Хотелось побыть наедине со своей радостной надеждой. Уйдя по берегу подальше, Андрей разлёгся на горячих камнях, предавшись размышлениям. Надо бы написать домой, ребятам… Нет, только в тот день и час, когда на левом рукаве его синего френча засияет серебряный трафарет с перекрещенными мечами, свидетельствующий о том, что носитель его принят в семью крылатых людей, в небесное товарищество военных пилотов, лишь в тот день напишет он письмо друзьям. Друзьям и Марусе. А ей тем более! Не дай боже, его не допустят к полетам — тогда и жить не к чему… И как это севастопольские девушки могут менять голубые петлицы летчиков на чёрные бушлаты моряков! Необъяснимо…
6
«Какое это изнуряющее чувство — любовь. Любовь без взаимности. Никогда не предполагала, что это состояние может так изматывать силы человека. Человек становится душевнобольной. У него болит душа. Куда бы ты ни сунулся, чем бы ни занялся, оно, это грызущее чувство, не оставляет тебя. Несмотря на страшную занятость по общественной линии, мои дела в институте, к собственному удивлению, идут «на отлично». Может быть, это оттого, что я хочу забыться в труде от разъедающих душу сомнений. И силы и то время, которые я уделяла своим переживаниям, теперь переключены на другое. Особенно увлекают меня практические уроки по языкам. Я уже довольно свободно читаю (правда, с некоторой помощью словарей) отрывки из произведений Гюго и Гейне. Французский мне почему-то больше по душе. Он музыкальней.
Кстати, о музыке. Удивительное наслаждение, а вернее — отклик на мои самые сокровенные переживания, я нашла в музыке. До сих пор я больше всего любила народные песни. Особенно украинские. А недавно у нас проводился концерт приехавшего из Киева пианиста. Он исполнял произведения Рахманинова. Что-то бурное, дикое, цыганское услышала я в его игре. Не верилось самой, что музыка может так захватить и поднять. Мне казалось, что я лечу на русской тройке в какую-то неизвестную снежную даль, где счастье и радость. И хотелось сделать что-то необыкновенное, доброе и сильное, свершить подвиг, пожертвовать жизнью, не знаю… Такое со мною впервые. Будто открылось особое зрение. Даже непонятно, как могла я жить до сих пор, не понимая всей волнующей глубины настоящей музыки. И вот теперь я вознаграждена полностью.
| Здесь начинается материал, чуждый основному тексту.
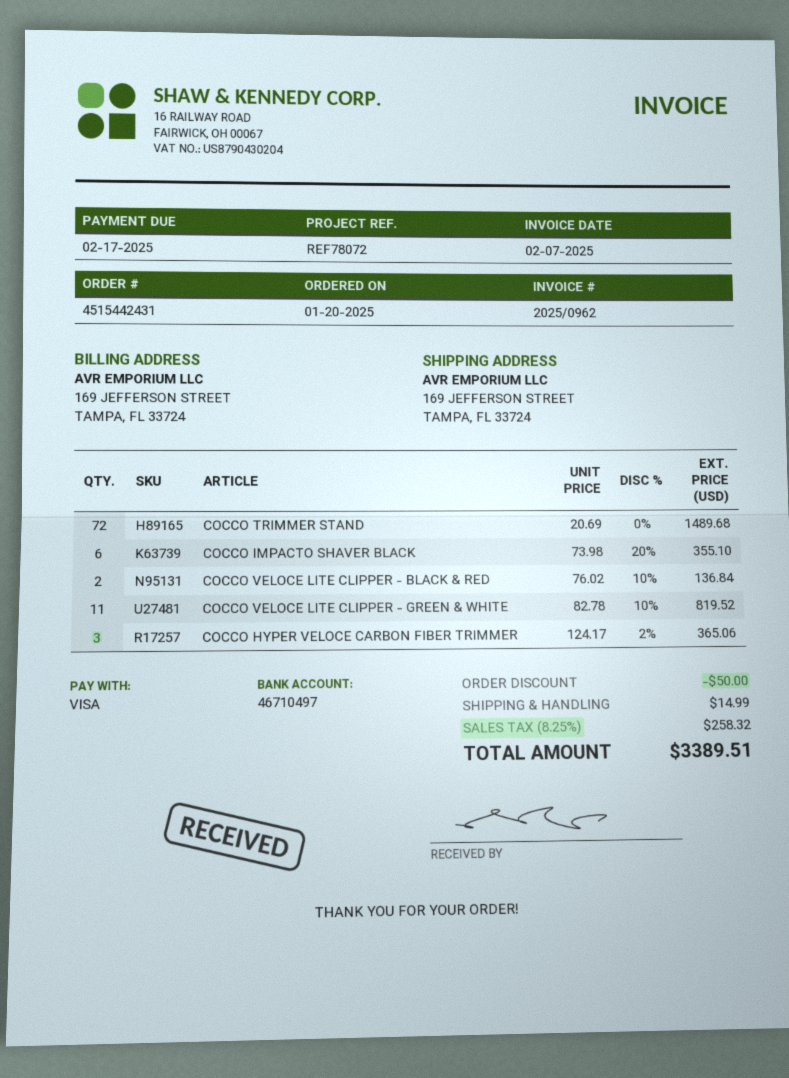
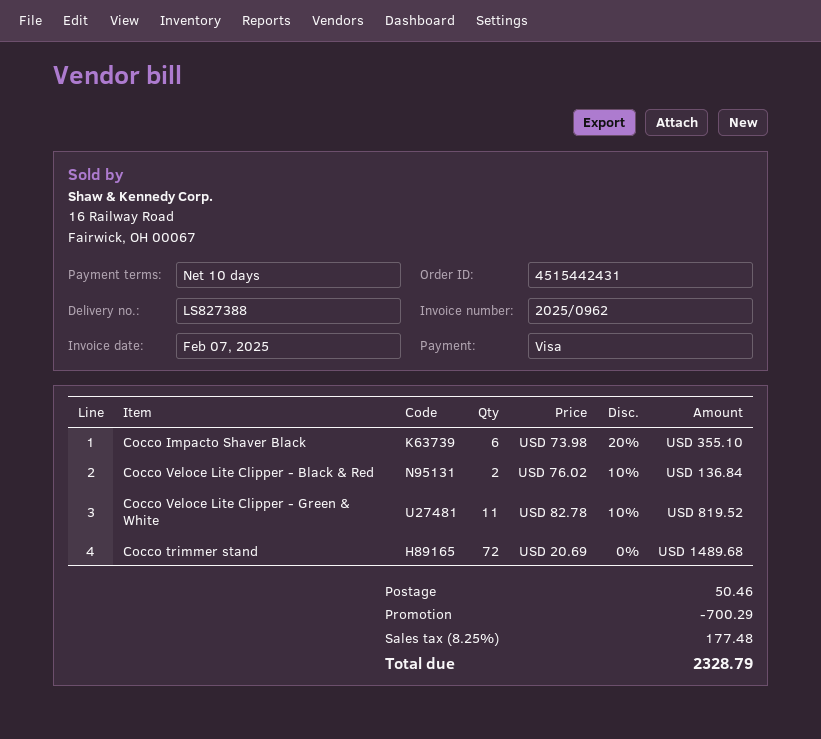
COCCO HYPER VELOCE CARBON FIBER TRIMMER: 3 x 124.17 - 2% = 365.06 -> none
discount: 50.00 -> 700.29
shipping: 14.99 -> 50.46
tax: 8.25% = 258.32 -> 8.25% = 177.48
total: 3389.51 -> 2328.79

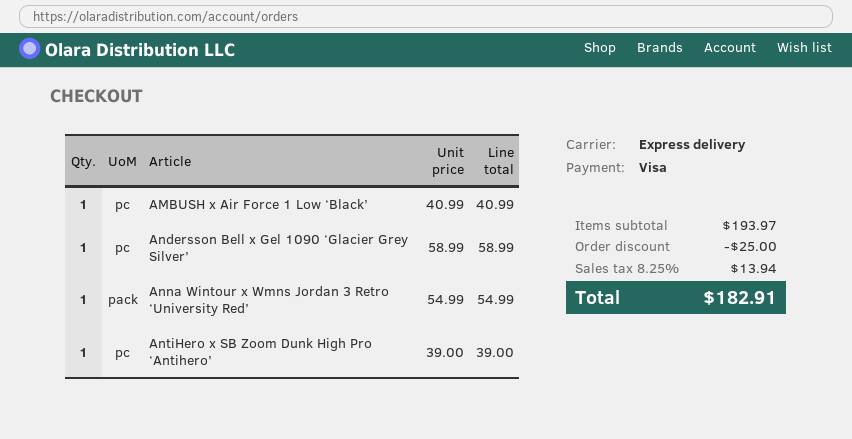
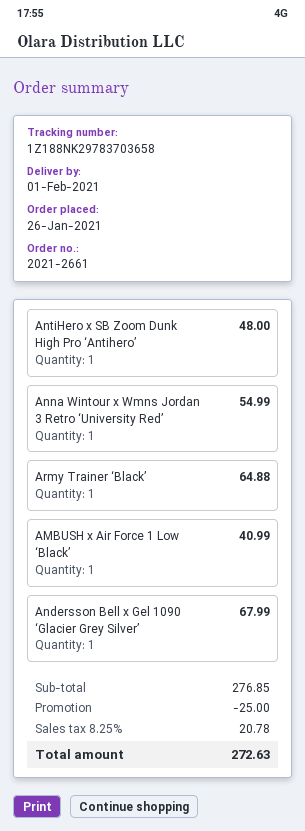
Andersson Bell x Gel 1090 ‘Glacier Grey Silver’: 1 for 58.99 -> 1 for 67.99
AntiHero x SB Zoom Dunk High Pro ‘Antihero’: 1 for 39.00 -> 1 for 48.00
Army Trainer ‘Black’: none -> 1 for 64.88
subtotal: 193.97 -> 276.85
tax: 8.25% = 13.94 -> 8.25% = 20.78
total: 182.91 -> 272.63

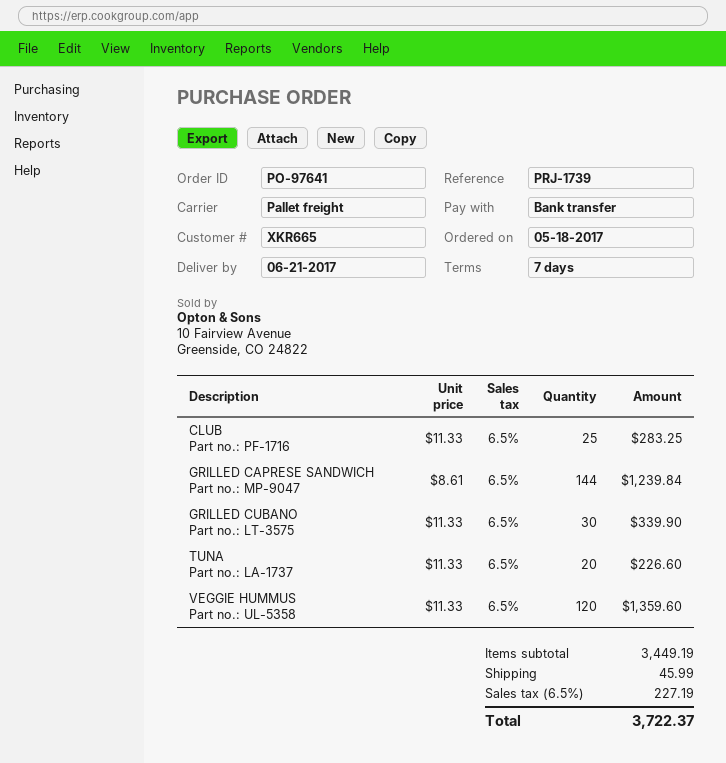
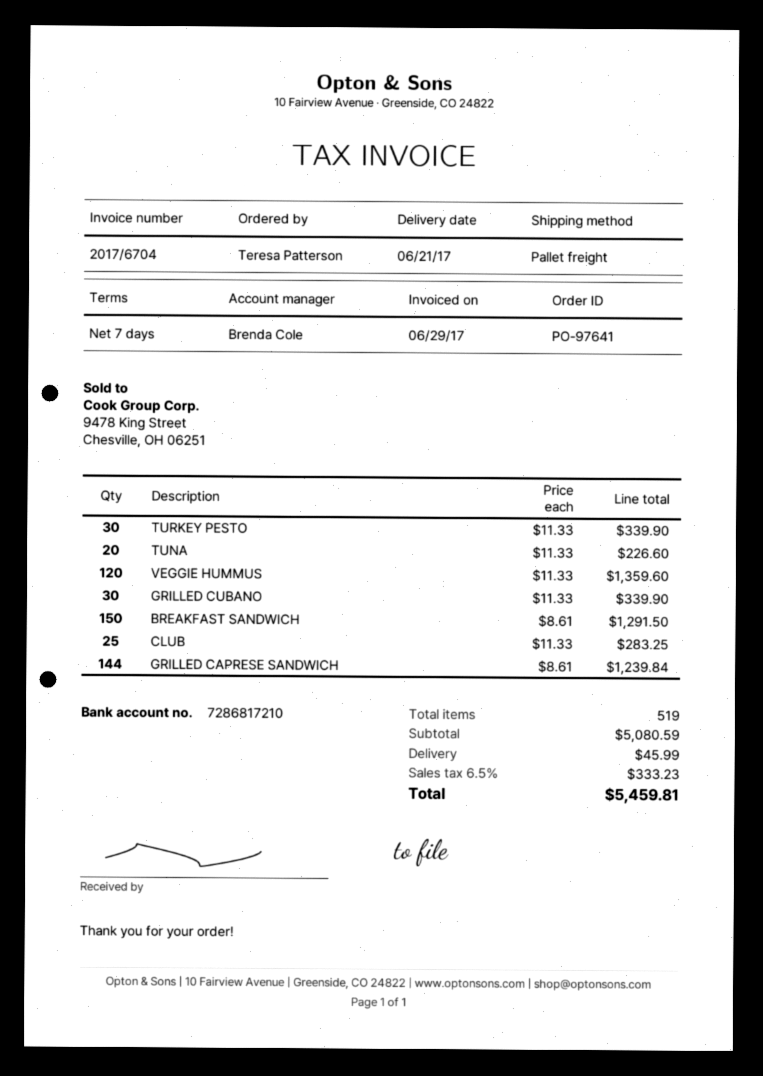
TURKEY PESTO: none -> 30 x 11.33 = 339.90
BREAKFAST SANDWICH: none -> 150 x 8.61 = 1291.50
subtotal: 3449.19 -> 5080.59
tax: 6.5% = 227.19 -> 6.5% = 333.23
total: 3722.37 -> 5459.81

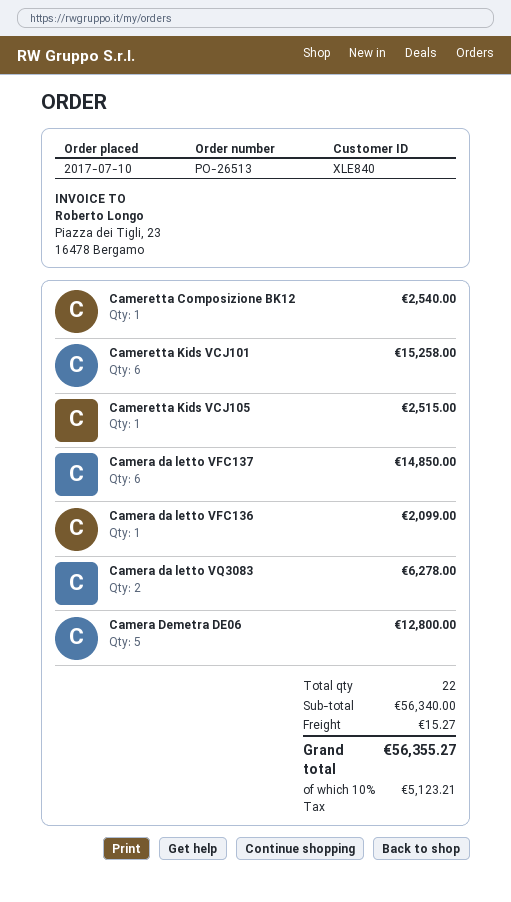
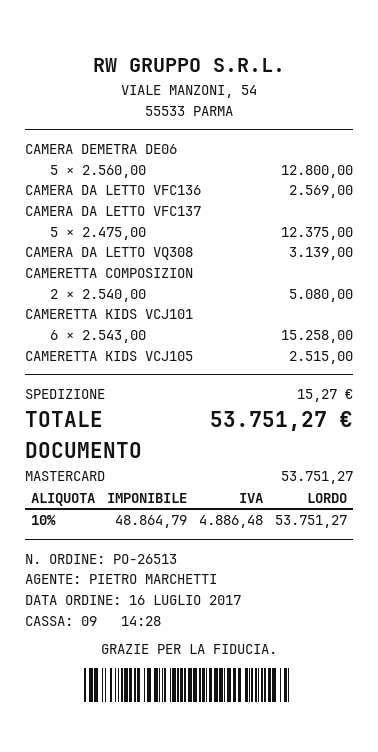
order date: 2017-07-10 -> 2017-07-16
Cameretta Composizione BK12: 1 for 2540.00 -> 2 for 5080.00
Camera da letto VFC137: 6 for 14850.00 -> 5 for 12375.00
Camera da letto VFC136: 1 for 2099.00 -> 1 for 2569.00
Camera da letto VQ3083: 2 for 6278.00 -> 1 for 3139.00
tax: 10% = 5123.21 -> 10% = 4886.48
total: 56355.27 -> 53751.27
Чем больше я живу на свете, тем больше вижу, как много мне недостаёт. Музыку я воспринимала через события. Но просто музыку… Или я ничего не понимаю, или мне действительно недоставало сильных душевных потрясений. Передо мной открылся новый, необыкновенно увлекательный мир, мир света и чувств. Все последние дни хожу с очарованной душой…»
Марусю вызвали в комитет комсомола. За столом сидел незнакомый военный. Голубые петлицы. Капитан. У неё беспокойно забилось сердце: уж не случилось ли какой беды с Андреем? А она о нём думала так нехорошо…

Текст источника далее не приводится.